Sit in any comfortable meditation posture, preferably siddha/siddha yoni asana or padmasana. (Those who cannot sit in a meditation posture may sit against a wall with the legs outstretched or in a chair which has a straight back). Keep the head and spine upright.
Relax the whole body and close the eyes.
Practise yogic breathing for some time.
Adopt nasagra mudra with the right hand and place the left hand on the knee in chin or jnana mudra.
Close the right nostril with the thumb.
Inhale and exhale through the left nostril 5 times. The rate of inhalation/exhalation should be normal. Be aware of each breath.
After 5 breaths release the pressure of the thumb on the right nostril and press the left nostril with the ring finger, blocking the flow of air.
Inhale and exhale through the right nostril 5 times, keeping the respiration rate normal.
Lower the hand and breathe 5 times through both nostrils together.
This is one round.
Practise 5 rounds or for 3 to 5 minutes, making sure that there is no sound as the air passes through the nostrils. After practising for 15 days go on to technique 2.
In this technique the duration of inhalation/exhalation is controlled.
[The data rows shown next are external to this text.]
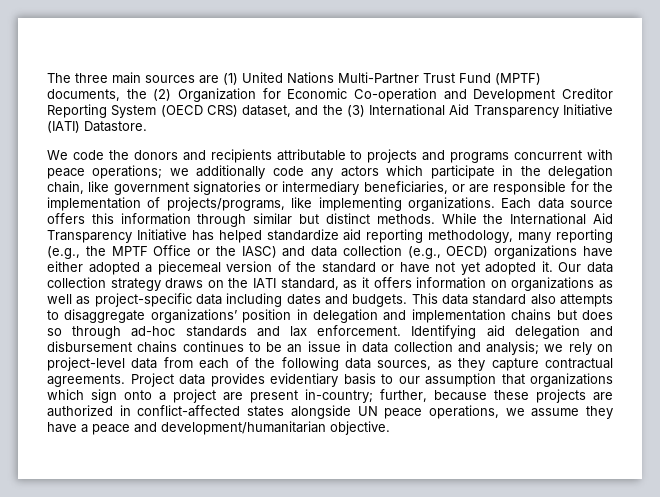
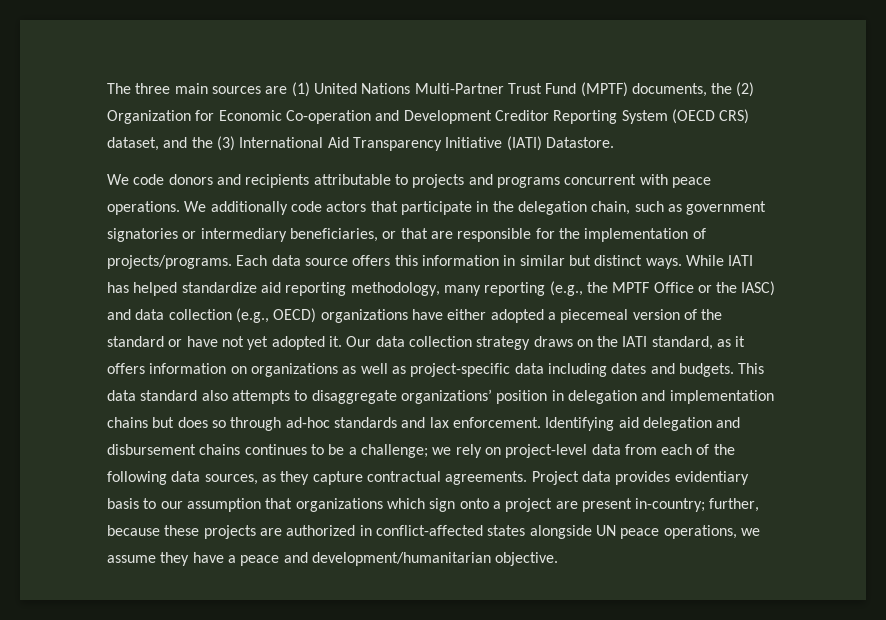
- We code the donors and recipients attributable to projects and programs concurrent with peace operations; we additionally code any actors which participate in the delegation chain, like government signatories or intermediary beneficiaries, or are responsible for the implementation of projects/programs, like implementing organizations.
+ We code donors and recipients attributable to projects and programs concurrent with peace operations. We additionally code actors that participate in the delegation chain, such as government signatories or intermediary beneficiaries, or that are responsible for the implementation of projects/programs.
- Each data source offers this information through similar but distinct methods. While the International Aid Transparency Initiative has helped standardize aid reporting methodology, many reporting (e.g., the MPTF Office or the IASC) and data collection (e.g., OECD) organizations have either adopted a piecemeal version of the standard or have not yet adopted it.
+ Each data source offers this information in similar but distinct ways. While IATI has helped standardize aid reporting methodology, many reporting (e.g., the MPTF Office or the IASC) and data collection (e.g., OECD) organizations have either adopted a piecemeal version of the standard or have not yet adopted it.
- Identifying aid delegation and disbursement chains continues to be an issue in data collection and analysis; we rely on project-level data from each of the following data sources, as they capture contractual agreements.
+ Identifying aid delegation and disbursement chains continues to be a challenge; we rely on project-level data from each of the following data sources, as they capture contractual agreements.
Close the right nostril with the thumb and breathe in through the left nostril. At the same time count mentally, “1, Om; 2, Om; 3, Om”, until the inhalation ends comfortably. This is the basic count. Breathe deeply with yogic breathing. Do not strain. Close the left nostril with the ring finger, release the pressure of the thumb on the right nostril and while breathing out through the right nostril, simultaneously count, “1, Om; 2, Om; 3, Om”. The time for inhalation and exhalation should be equal. Next, inhale through the right nostril, keeping the same count in the same manner.
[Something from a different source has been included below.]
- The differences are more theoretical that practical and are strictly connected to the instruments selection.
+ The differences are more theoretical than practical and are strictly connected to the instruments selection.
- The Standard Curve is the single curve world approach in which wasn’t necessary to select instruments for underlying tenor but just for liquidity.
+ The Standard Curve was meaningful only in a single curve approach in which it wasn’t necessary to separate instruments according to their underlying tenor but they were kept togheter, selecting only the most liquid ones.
At the end of inhalation close the right nostril, open the left nostril and exhale through the left nostril, counting as before. This is one round. Practise 10 rounds.
Ratio and timing: After a few days, if there is no difficulty, increase the length of inhalation/exhalation by one count. Continue in this way, increasing the inhalation/exhalation by one count as it becomes easy, until the count of 12:12 is reached. Do not force the breath in any way and be careful not to speed up the counting during exhalation to compensate for shortage of breath. At the slightest sign of discomfort reduce the count. After perfecting the above ratio, it may be changed to 1:2. For example, breathe in for a count of 5 and breathe out for a count of 10. Continue extending the breath by adding one count to the inhalation and two to the exhalation, up to the count of 12:24. This ratio establishes a calming rhythm for the brain and heart, assisting the treatment of cardiovascular and nervous system disorders specifically, and stress related conditions generally.
Advanced practice: Nadi shodhana pranayama may be practised in conjunction with jalandhara, moola and uddiyana bandhas (for details of these practices refer to the section Bandha). First practise jalandhara bandha with internal breath retention only. Once this practice has been perfected, combine jalandhara bandha with external breath retention. Then introduce moola bandha with jalandhara during internal retention, then external retention. When this has been mastered, apply uddiyana bandha on external retention only. It may be necessary to adjust the ratio of the breath to suit the individual capacity.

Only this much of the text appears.